Vladimir Putin Image copyright Getty Images
Image caption Vladimir Putin has said Russia will support Opec's proposed oil production freeze

Russia has said it will support a proposal by Opec to freeze oil production in order to reverse the slump in global prices.

The move lifted the price of oil, with Brent crude hitting a one-year high.

"Russia is ready to accede to joint measures to reduce [oil] production, and is calling on other oil exporters to do so," said Russian President Vladimir Putin.

"We support the recent Opec initiative to set production limits," he added.

In late afternoon Brent Crude oil was trading up by 2.5% at $53.21 a barrel, just off the $53.73 high hit earlier on Monday.

Speaking at the World Energy Congress in Istanbul, Mr Putin said that oil prices had "more than halved" in two years due to surplus production, provoking a "cycle of decreasing investment".

'Avoid fluctuations'

He said that if the trends persisted, they would give way to oil shortages and "new, unpredictable price hikes".

He expects to reach an agreement to support a cut at Opec's next meeting in November, he said.

"Of course, this will also cool down speculative activities and help avoid new price fluctuations," he said.

In September, members of the The Organisation of the Petroleum Exporting Countries (Opec) voted to cut production for the first time in eight years.

The group's 14 members produce about a third of the world's oil and have been hit hard by falling prices, as has Russia.

High prices

Opec aims to agree to cut around 700,000 barrels per day at its policy meeting on 30 November in Vienna, bringing its output to 32.5-33 million barrels per day.

Image copyright Getty Images
Image caption In September, Opec ministers agreed to cut oil production for the first time in eight years

But some analysts have questioned whether all of its members will stick to the agreement.

Differences between Iran and its regional rival, Saudi Arabia, have thwarted efforts to reach a deal in the past, and Russia's latest intervention may have little impact, said John Hall, chairman at Alfaenergy group

"Russia and Opec have not worked well in the past, and while Vladimir Putin promising joint measures is welcome, whether he sticks to it is another matter," he said.

"You've also got to see the wider context: Saudi Arabia and Iran are in a proxy war in Yemen.
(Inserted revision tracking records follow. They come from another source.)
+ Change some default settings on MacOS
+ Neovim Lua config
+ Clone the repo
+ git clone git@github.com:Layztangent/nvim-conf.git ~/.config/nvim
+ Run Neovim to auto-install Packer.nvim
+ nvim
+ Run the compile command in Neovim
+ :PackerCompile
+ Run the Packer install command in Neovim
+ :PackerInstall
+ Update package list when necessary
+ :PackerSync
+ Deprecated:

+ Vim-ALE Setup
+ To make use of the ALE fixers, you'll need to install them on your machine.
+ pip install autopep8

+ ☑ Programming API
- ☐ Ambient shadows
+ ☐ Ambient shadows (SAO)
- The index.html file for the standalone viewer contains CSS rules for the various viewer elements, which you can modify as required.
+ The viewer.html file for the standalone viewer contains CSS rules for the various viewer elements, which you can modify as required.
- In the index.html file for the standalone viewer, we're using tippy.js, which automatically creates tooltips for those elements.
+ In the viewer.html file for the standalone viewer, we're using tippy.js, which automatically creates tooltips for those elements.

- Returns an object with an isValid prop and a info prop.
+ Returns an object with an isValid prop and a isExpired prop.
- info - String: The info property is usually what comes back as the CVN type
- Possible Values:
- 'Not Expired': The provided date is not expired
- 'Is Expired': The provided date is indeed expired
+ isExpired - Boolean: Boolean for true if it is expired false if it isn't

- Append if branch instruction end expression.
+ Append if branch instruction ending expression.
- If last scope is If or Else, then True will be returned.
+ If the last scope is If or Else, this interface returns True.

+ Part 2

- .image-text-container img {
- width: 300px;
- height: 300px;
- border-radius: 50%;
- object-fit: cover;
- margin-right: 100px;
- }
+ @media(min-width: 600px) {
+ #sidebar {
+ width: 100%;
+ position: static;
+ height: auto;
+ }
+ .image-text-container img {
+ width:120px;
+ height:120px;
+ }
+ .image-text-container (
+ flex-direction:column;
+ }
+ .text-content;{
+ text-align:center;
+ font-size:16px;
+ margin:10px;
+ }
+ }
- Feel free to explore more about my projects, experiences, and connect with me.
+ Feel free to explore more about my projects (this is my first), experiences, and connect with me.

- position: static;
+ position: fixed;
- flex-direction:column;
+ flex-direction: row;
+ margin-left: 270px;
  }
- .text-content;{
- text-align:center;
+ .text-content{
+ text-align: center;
It is still very doubtful they can come to an agreement whether Russia supports a cut or not."

'US obstruction'

However, John Kilduff, partner at New York energy hedge fund Again Capital, told the Reuters News Agency: "Putin coming out to say Russia will be part of the initiative has added another layer of credence to the speculation there will be a coordinated cut.

"At some point, the market will call them on it and say 'show us the cuts'."

In his speech Mr Putin also criticised unilateral sanctions, suggesting the US had blocked the expansion of more oil pipelines from Russia to Europe.

"The authorities in certain countries have been telling businesses to close profitable projects, refuse to buy fuel supplied via the shortest possible routes and at attractive prices," he said.

"Such actions do nothing to increase the stability of global energy system and also of the global economy as a whole."